To prepare tissue supernatants for antioxidant indicator analysis, ~ 80 mg of pharynx muscle of each sample was homogenized in 0.9% normal saline solution and centrifuged at 2500 r/min for 10 min. Then, the supernatants were immediately used for assessing total protein (TP) amount, malondialdehyde (MDA) concentration, total antioxidative capacity (T-AOC), total superoxide dismutase activity (T-SOD), catalase (CAT) activity, and glutathione (GSH) concentration, using an assay kit (A045-2, A042-1, A003-1, A001-1, A007-2 and A006-1; Nanjing Jiancheng Bioengineering Institute) according to the instructions. TP concentration was determined using the Coomassie brilliant blue staining method, while T-SOD was measured with the xanthine oxidase method, CAT using the ultraviolet method, and GSH and MDA with the dithiol dinitrobenzoic acid method and thiobarbituric acid method, respectively. All these indicators were subsequently measured using an ultraviolet spectrophotometer (DR6000, HACH Inc., USA).
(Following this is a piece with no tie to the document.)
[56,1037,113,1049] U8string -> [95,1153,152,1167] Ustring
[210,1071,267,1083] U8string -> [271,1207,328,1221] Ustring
RNA extraction and gene expression of antioxidant-related genes

Total RNA was extracted from 50 to 100 mg pharynx muscle by TRIzol reagent (Ambion, USA) according to the standard protocol. RNA integrity and concentration were determined by agarose gel electrophoresis and Nano 2000 spectrophotometer, respectively (Nanodrop Technologies, USA). Subsequently, we reverse-transcribed 3 μg of total RNA into cDNA using the PrimerScriptII cDNA Synthesis Kit (Takara, Japan). MnSOD, Cu/ZnSOD, CAT, GpX, and GST were selected as candidate ADS-related genes due to their established importance in their response to oxidative stress. Additionally, the transcription factors Nrf2 and Keap1 of the Nrf2-Keap1 signaling pathway were also selected. All seven genes served as relevant markers for investigating the underlying molecular mechanisms associated with the antioxidant stress response in this study. The β-actin gene of C. robusta (Fujikawa et al. 2010) and RPL17, 60S ribosomal subunit gene of C. savignyi (Huang et al. 2016) were selected as the internal reference gene for normalization. The mRNA sequences of all genes were downloaded from Ensembl (http://asia.ensembl.org/index.html). The gene-specific primers were designed using Primer Premier 5.0. The amplification efficiencies of all primer pairs were checked by the standard curve method (Supplementary Table S1).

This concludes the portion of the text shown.